---- Records for the exercise

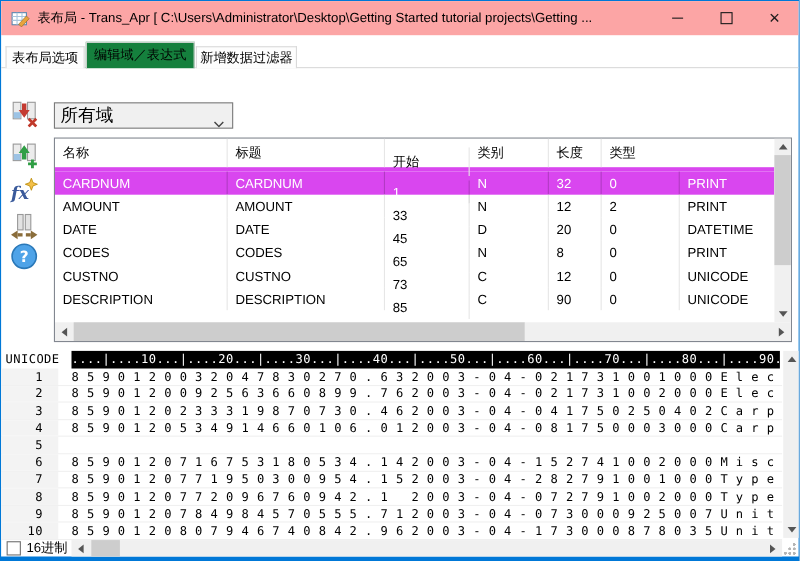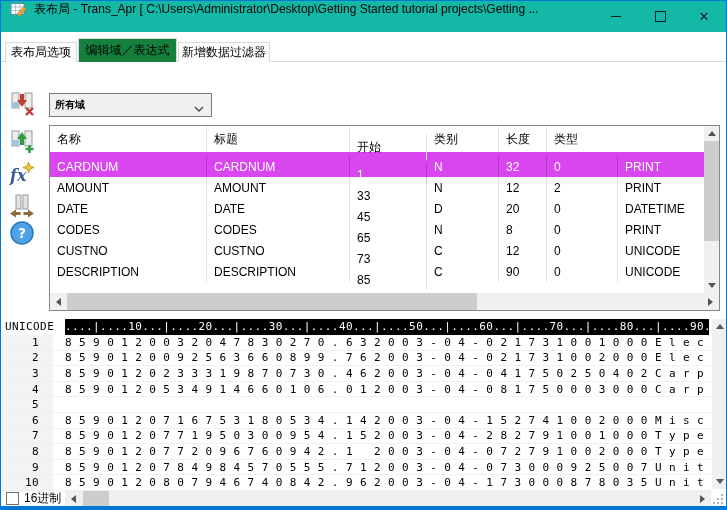--- a/index.html
+++ b/index.html
@@ -1,37 +1,37 @@
 <!DOCTYPE html>
 <html><head>
 <meta charset="utf-8">
 <style>
   html,body{margin:0;padding:0;background:#9ab0c4;font-family:"Liberation Sans","DejaVu Sans",sans-serif;}
   .window{position:relative;width:727px;height:510px;background:#fff;box-sizing:border-box;
     border:1px solid #0078d7;border-bottom:4px solid #0078d7;overflow:hidden;}
   
-  .titlebar{position:absolute;left:0;top:0;width:100%;height:31px;background:#14b8a6;display:flex;align-items:flex-start;}
+  .titlebar{position:absolute;left:0;top:0;width:100%;height:31px;background:#fca5a5;display:flex;align-items:center;}
   .titleicon{margin:0 6px 0 9px;flex:0 0 auto;display:flex;}
   .title{font-size:12px;color:#000;white-space:nowrap;overflow:hidden;flex:1 1 auto;}
   .winbtns{display:flex;height:31px;flex:0 0 auto;}
   .winbtn{width:44px;height:31px;display:flex;align-items:center;justify-content:center;color:#1a1a1a;font-size:12px;cursor:default;}
   .glyph-min{display:block;width:10px;height:1px;background:#1a1a1a;}
   .glyph-max{display:block;width:9px;height:9px;border:1px solid #1a1a1a;}
   .glyph-close{font-size:13px;line-height:1;}
   
   .tabstrip{position:absolute;left:0;top:37px;width:100%;height:24px;}
   .tabstrip::after{content:"";position:absolute;left:0;right:0;bottom:0;height:1px;background:#d9d9d9;}
   .tab{position:absolute;bottom:0;height:20px;background:#fdfdfd;border:1px solid #d9d9d9;border-bottom:none;
     display:flex;align-items:center;justify-content:center;font-size:12px;color:#000;box-sizing:border-box;z-index:1;}
   .tab.active{height:24px;background:#15803d;z-index:3;}
   
   .toolbtn{position:absolute;left:7px;width:28px;height:28px;display:flex;align-items:flex-end;justify-content:center;}
   
   .dropdown{position:absolute;left:48px;top:92px;width:163px;height:24px;background:#f0f0f0;border:1px solid #7a7a7a;
-    box-sizing:border-box;display:flex;align-items:center;font-size:10px;color:#000;padding-left:5px;font-weight:bold;}
+    box-sizing:border-box;display:flex;align-items:center;font-size:16px;color:#000;padding-left:5px;}
   .dropdown .chev{position:absolute;right:7px;top:9px;}
   
   .fieldpanel{position:absolute;left:48px;top:124px;width:671px;height:186px;border:1px solid #828790;
     box-sizing:border-box;background:#fff;overflow:hidden;}
   .ftable{position:absolute;left:0;top:0;width:654px;}
   .frow{display:flex;height:21px;align-items:center;}
   .fhead{height:26px;border-bottom:4px solid #d946ef;}
   .fcell{box-sizing:border-box;padding-left:7px;font-size:12px;color:#000;border-right:1px solid #e6e6e6;
     height:100%;display:flex;align-items:center;overflow:hidden;white-space:nowrap;}
   .c0{width:157px;}.c1{width:143px;}.c2{width:77px;margin-top:16px;}.c3{width:72px;}.c4{width:48px;}.c5{width:71px;}.c6{width:86px;border-right:none;}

--------

*Problem to solve*
Please copy the lines in the records above between the one holding "-1,37 +1,37 @@" and the one holding "border:1px solid #0078d7;border-bottom:4px", inclusive, exactly and with no other line.

*Result of the task*
@@ -1,37 +1,37 @@
 <!DOCTYPE html>
 <html><head>
 <meta charset="utf-8">
 <style>
   html,body{margin:0;padding:0;background:#9ab0c4;font-family:"Liberation Sans","DejaVu Sans",sans-serif;}
   .window{position:relative;width:727px;height:510px;background:#fff;box-sizing:border-box;
     border:1px solid #0078d7;border-bottom:4px solid #0078d7;overflow:hidden;}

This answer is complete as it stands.